The four actors give great performances in the production. Moray Treadwell plays Hirst with convincingly inebriated authority. For much of the play, Hirst occupies the single armchair at the centre of the stage – with the other characters revolving around him – but Treadwell’s performance shifts Hirst’s seated position from imperious to vulnerable by turns. Nicholas Gasson’s Spooner is a blank – and I don’t mean that as a criticism – absorbing some of the nastier insults of the play with an unnerving impassiveness that constantly hints that Spooner knows more about what’s going on than he’s admitting.

Graham O'Mara as Briggs in No Man's Land

Graham O’Mara plays Briggs with an appropriate air of menace and threat; however, his performance stays on the right side of thuggishness. In the second act – with the costume and lighting change signalling, temporarily, that daylight might bring some new clarity, O’Mara brings out Briggs’s more reflective side. Briggs’s monologue about how to get to Bolsover Street is one of my favourite parts of Pinter’s script, and O’Mara delivers it very well here. For me, though, the standout performance was Joel Macey as Foster. At once threatening, fey, calm, bright and mean, Macey’s performance is uncomfortable and yet eminently watchable. He set the tone with his very first line, making the ostensibly innocent question (‘Who are you? What are you drinking?) both friendly and alarming in equal measure.

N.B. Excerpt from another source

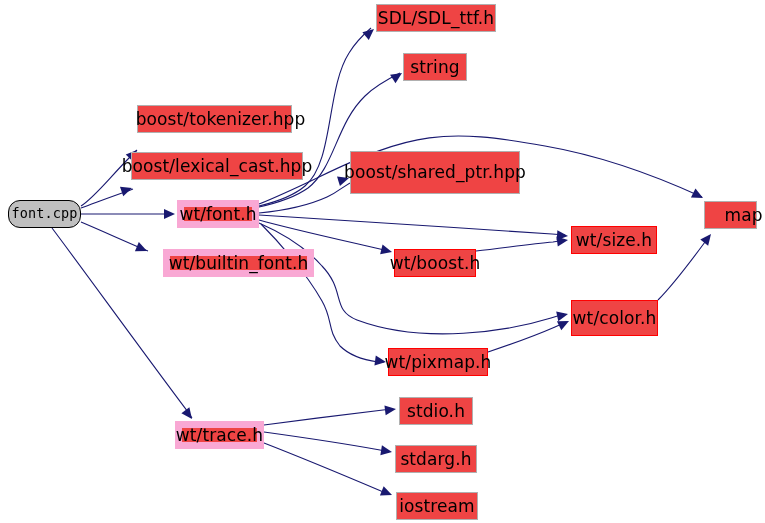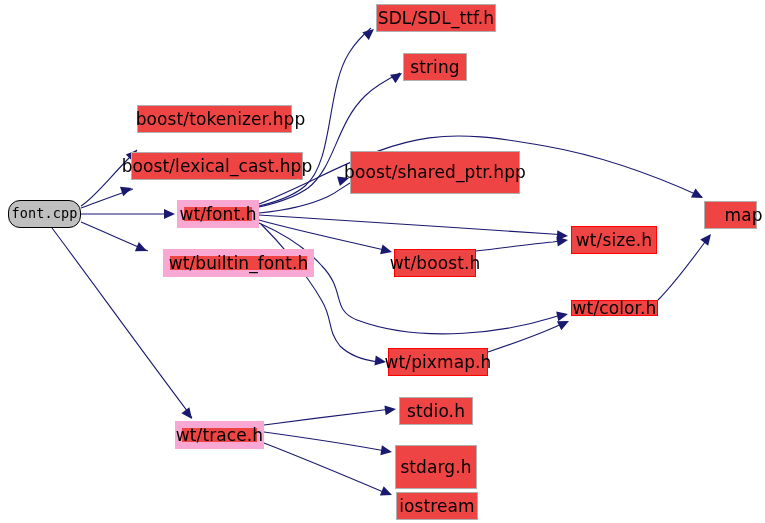"wt/color.h" div.node { height: 16px -> 36px }
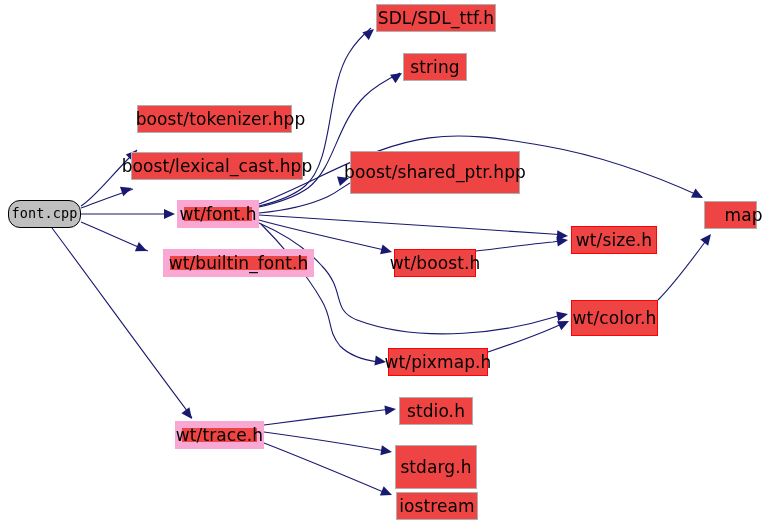"stdarg.h" div.node { height: 44px -> 28px }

It’s inevitable that any revival of No Man’s Land will invite comparisons with previous productions. High-profile productions have seen the roles of Hirst and Spooner in the hands of ‘theatrical royalty’ (Ralph Richardson and John Gielgud, Patrick Stewart and Ian McKellen). And in 2001, Pinter’s own revival of the play cast Danny Dyer as Foster – perhaps not ‘theatrical royalty’, but certainly someone with an iconic style and persona. Wisely, the cast here put these illustrious predecessor performances right out of their minds – there is no hint of imitation and no invitation to comparison, and Treadwell, Gasson, O’Mara and Macey make Hirst, Spooner, Briggs and Foster their own, suggesting different dimensions and emphasizing different undertones in their performances.

While there are some great individual performances here, the cast also work well as an ensemble. No Man’s Land is a disconcerting play, but it is also a funny one. Much of the humour derives from the performers’ unspoken responses, and the cast here handle this well. The innuendo-driven homosexual subtext (‘Do you often hang about on Hampstead Heath?’) is treated adeptly, almost like an in-joke or shared understanding between the four men, but to which the audience is never fully admitted.

Overall, this is a skilful and impressive production of a challenging and enigmatic play. With strong performances and clever direction, this is an enjoyable and thought-provoking revival – and I highly recommend it.

London Classic Theatre’s production of No Man’s Land was on at Oldham Coliseum Theatre on 5th-7th September. It is currently touring nationally.